● **Items from a dataset**:
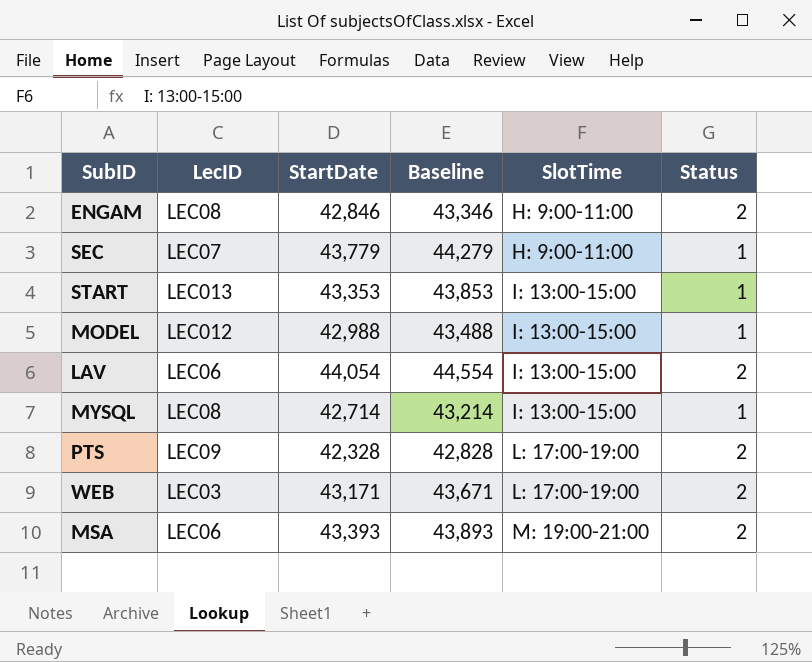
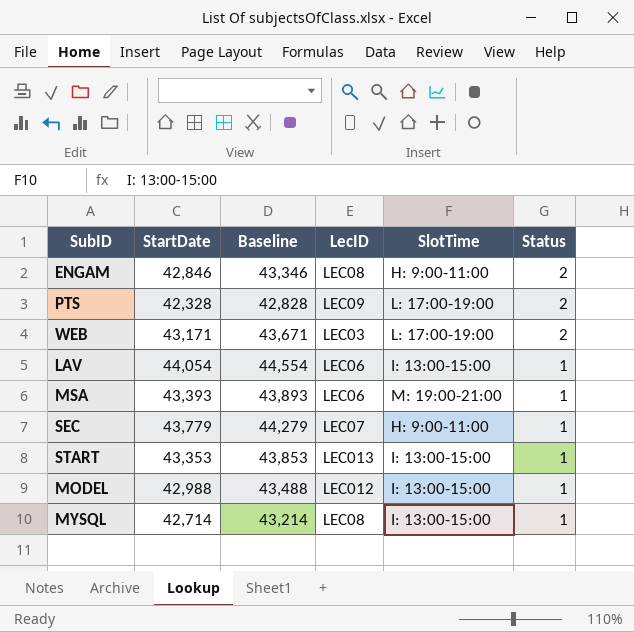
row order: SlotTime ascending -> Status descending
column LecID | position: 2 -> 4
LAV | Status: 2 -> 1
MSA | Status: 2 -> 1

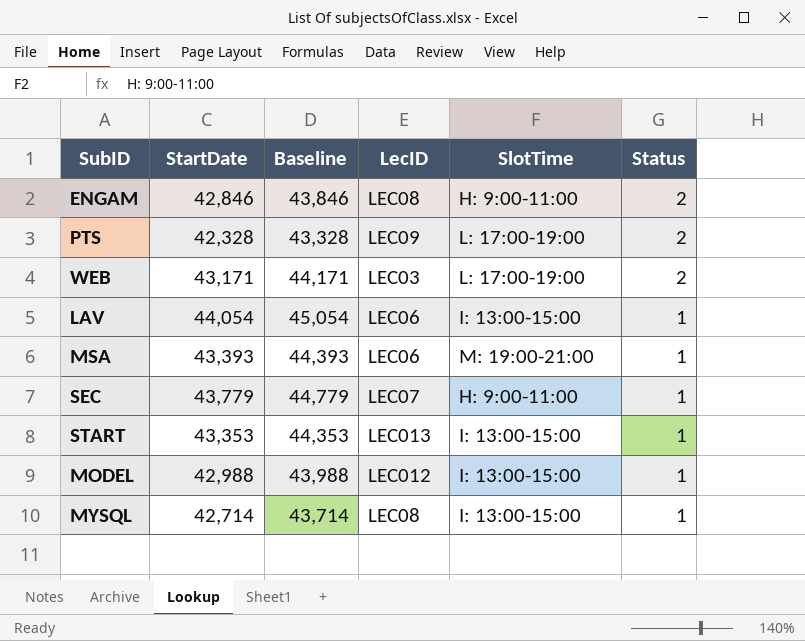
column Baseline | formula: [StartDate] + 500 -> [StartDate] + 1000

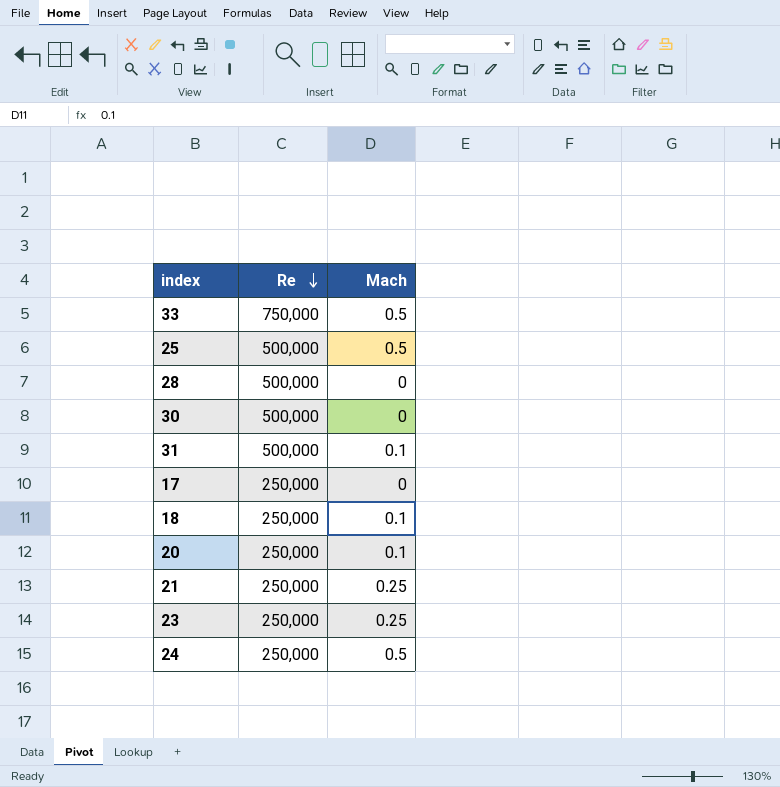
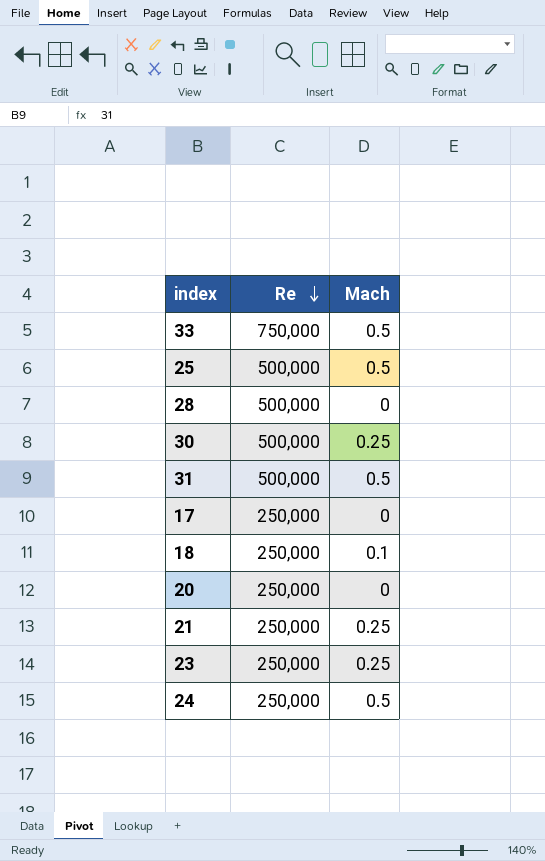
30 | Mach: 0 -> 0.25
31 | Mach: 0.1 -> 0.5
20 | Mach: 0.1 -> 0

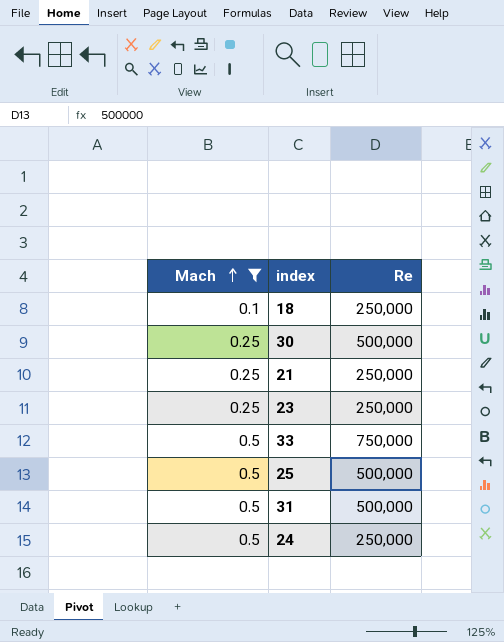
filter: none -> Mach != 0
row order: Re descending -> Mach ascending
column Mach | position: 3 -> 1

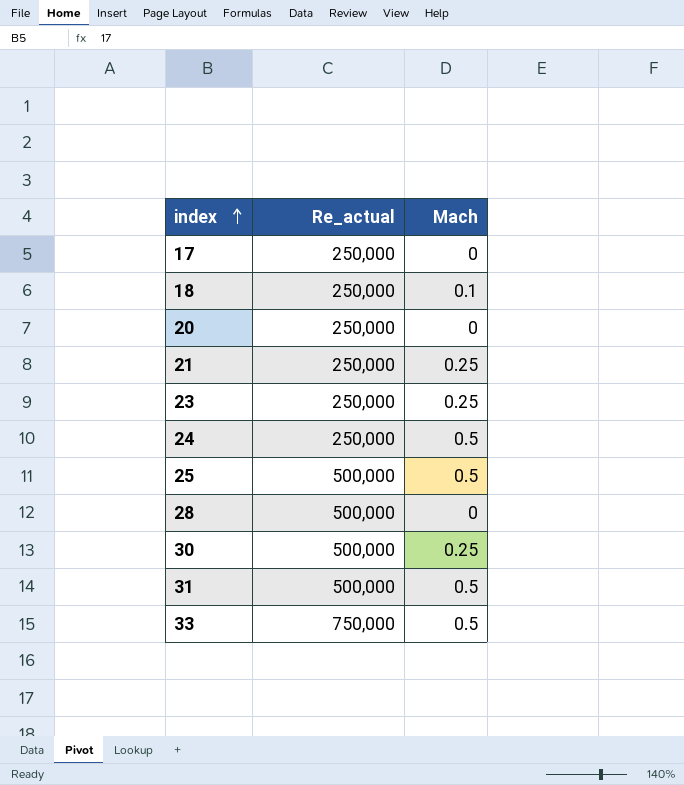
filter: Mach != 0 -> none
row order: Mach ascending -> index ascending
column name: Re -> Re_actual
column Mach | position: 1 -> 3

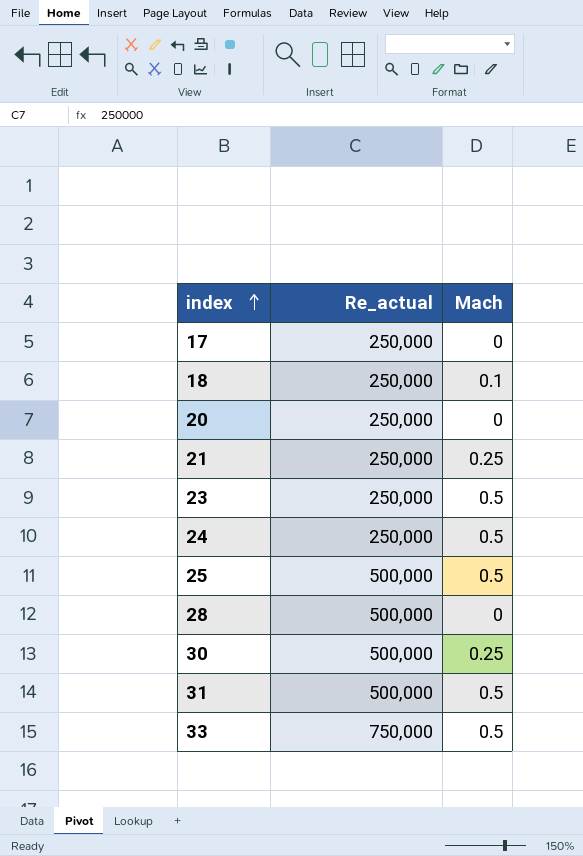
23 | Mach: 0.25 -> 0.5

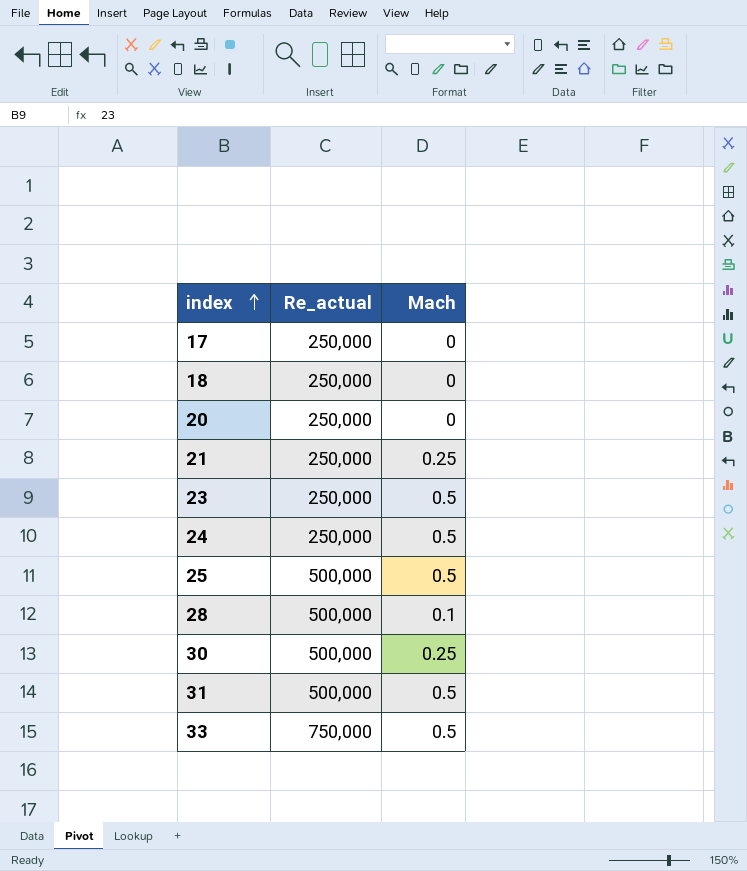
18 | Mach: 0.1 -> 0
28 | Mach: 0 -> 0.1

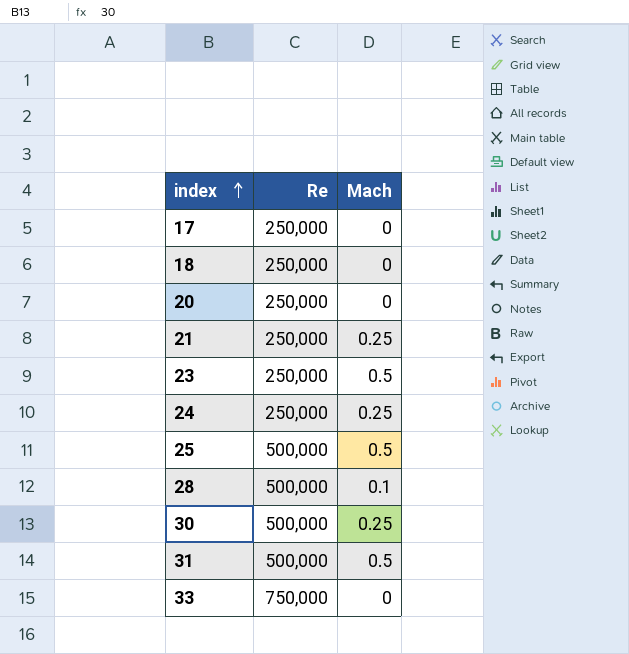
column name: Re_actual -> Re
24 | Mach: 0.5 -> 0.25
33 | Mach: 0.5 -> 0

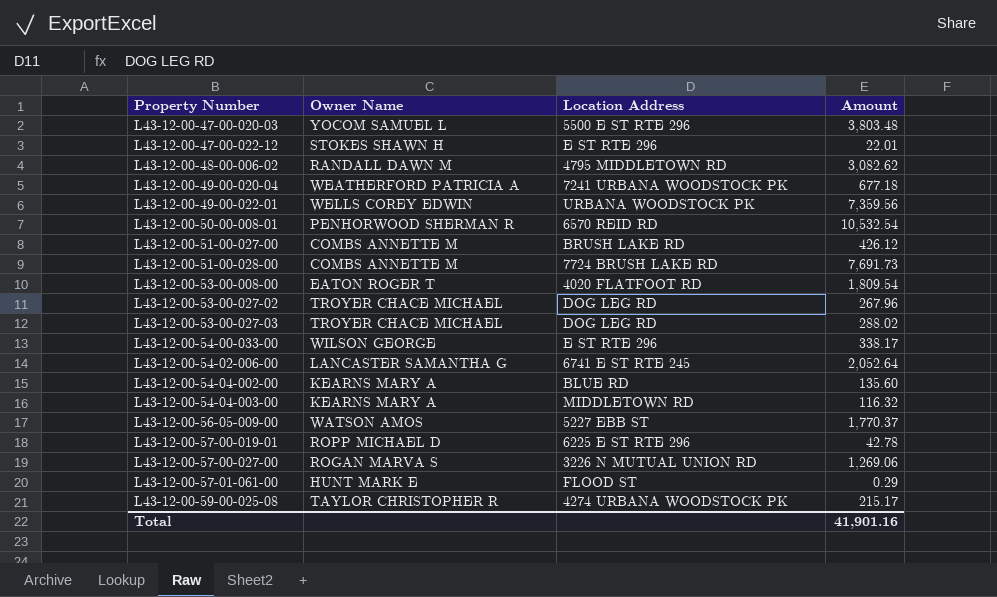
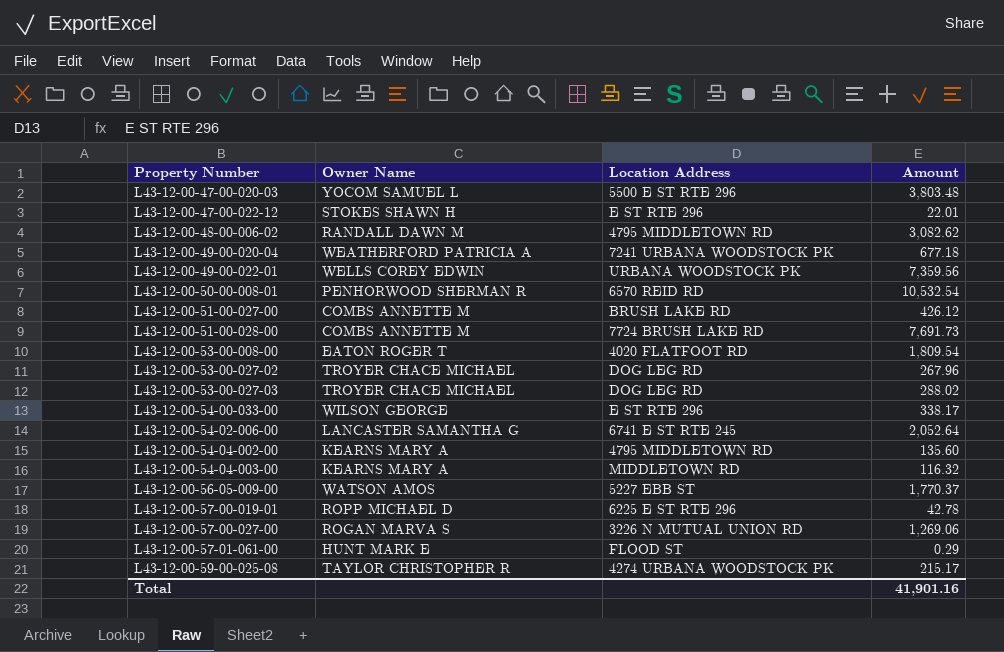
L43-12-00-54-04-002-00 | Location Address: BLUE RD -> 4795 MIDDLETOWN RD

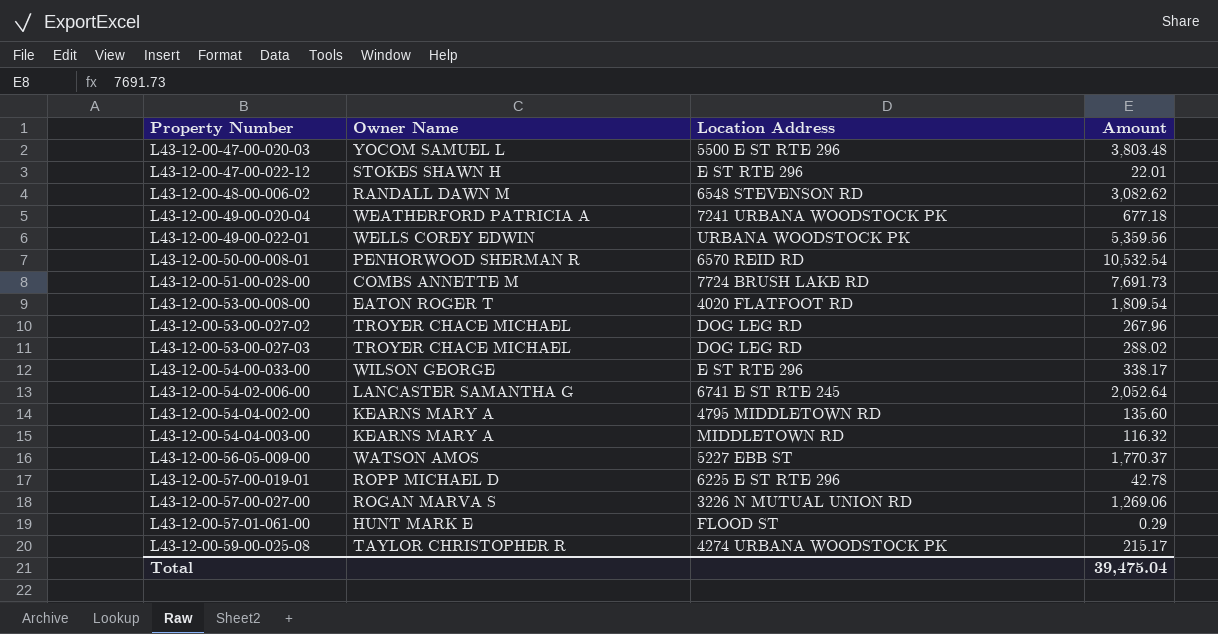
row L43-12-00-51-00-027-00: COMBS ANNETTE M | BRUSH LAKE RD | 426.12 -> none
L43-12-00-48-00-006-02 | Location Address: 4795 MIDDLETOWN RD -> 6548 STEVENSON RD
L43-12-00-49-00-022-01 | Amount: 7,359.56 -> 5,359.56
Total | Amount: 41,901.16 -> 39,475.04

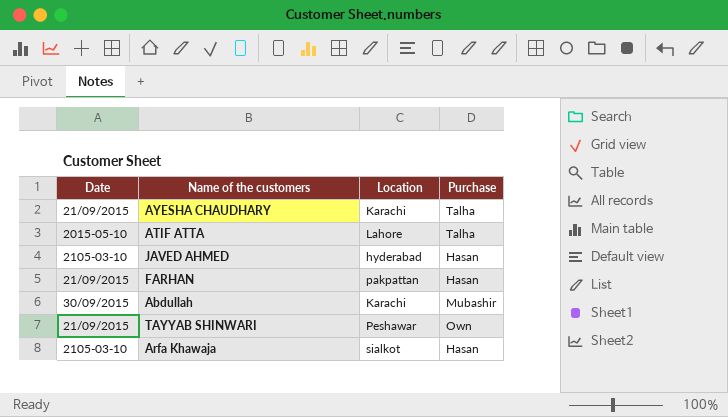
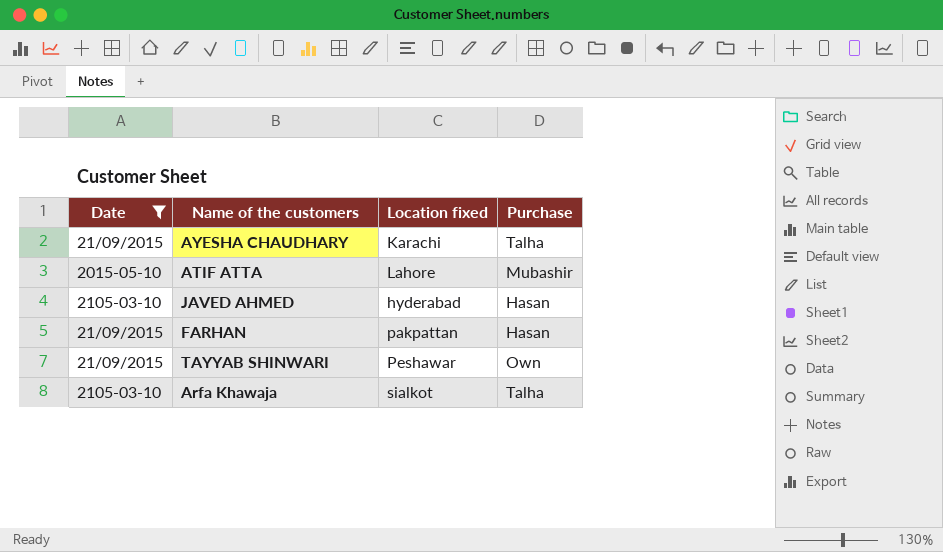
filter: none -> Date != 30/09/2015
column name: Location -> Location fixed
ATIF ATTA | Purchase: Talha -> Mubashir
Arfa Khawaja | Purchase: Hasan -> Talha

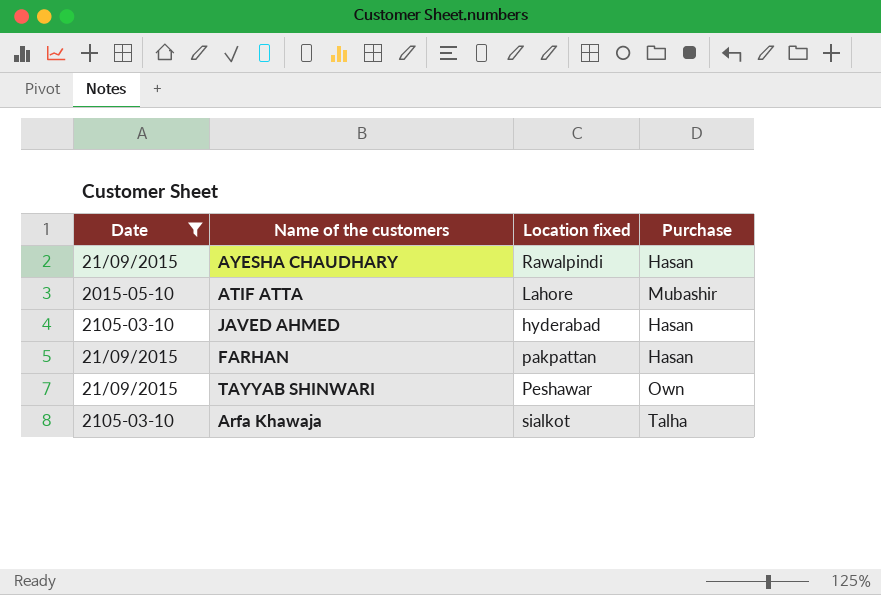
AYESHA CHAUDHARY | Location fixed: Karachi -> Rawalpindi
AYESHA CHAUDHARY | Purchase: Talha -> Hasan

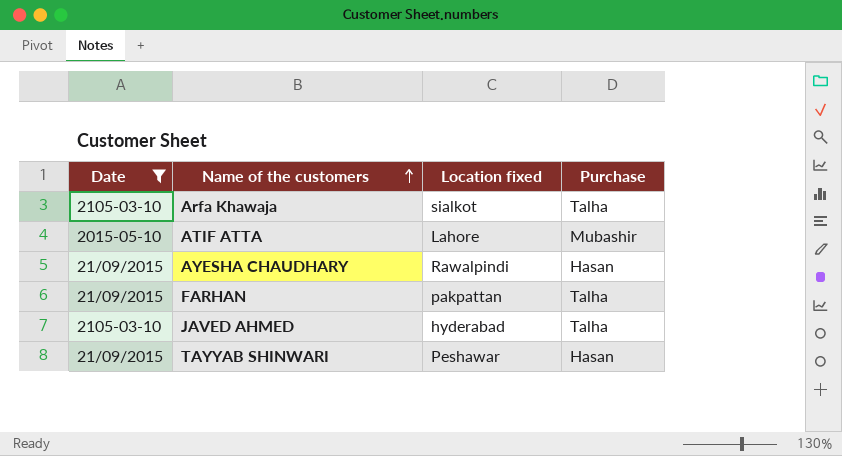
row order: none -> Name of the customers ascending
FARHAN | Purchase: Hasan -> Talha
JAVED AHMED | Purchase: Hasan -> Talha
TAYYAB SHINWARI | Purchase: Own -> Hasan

● **TASK OBJECTIVE**:
Every line in the records is to be retyped exactly as it stands; the pictures stay out.

● **SOLUTION**:
row order: SlotTime ascending -> Status descending
column LecID | position: 2 -> 4
LAV | Status: 2 -> 1
MSA | Status: 2 -> 1

column Baseline | formula: [StartDate] + 500 -> [StartDate] + 1000

30 | Mach: 0 -> 0.25
31 | Mach: 0.1 -> 0.5
20 | Mach: 0.1 -> 0

filter: none -> Mach != 0
row order: Re descending -> Mach ascending
column Mach | position: 3 -> 1

filter: Mach != 0 -> none
row order: Mach ascending -> index ascending
column name: Re -> Re_actual
column Mach | position: 1 -> 3

23 | Mach: 0.25 -> 0.5

18 | Mach: 0.1 -> 0
28 | Mach: 0 -> 0.1

column name: Re_actual -> Re
24 | Mach: 0.5 -> 0.25
33 | Mach: 0.5 -> 0

L43-12-00-54-04-002-00 | Location Address: BLUE RD -> 4795 MIDDLETOWN RD

row L43-12-00-51-00-027-00: COMBS ANNETTE M | BRUSH LAKE RD | 426.12 -> none
L43-12-00-48-00-006-02 | Location Address: 4795 MIDDLETOWN RD -> 6548 STEVENSON RD
L43-12-00-49-00-022-01 | Amount: 7,359.56 -> 5,359.56
Total | Amount: 41,901.16 -> 39,475.04

filter: none -> Date != 30/09/2015
column name: Location -> Location fixed
ATIF ATTA | Purchase: Talha -> Mubashir
Arfa Khawaja | Purchase: Hasan -> Talha

AYESHA CHAUDHARY | Location fixed: Karachi -> Rawalpindi
AYESHA CHAUDHARY | Purchase: Talha -> Hasan

row order: none -> Name of the customers ascending
FARHAN | Purchase: Hasan -> Talha
JAVED AHMED | Purchase: Hasan -> Talha
TAYYAB SHINWARI | Purchase: Own -> Hasan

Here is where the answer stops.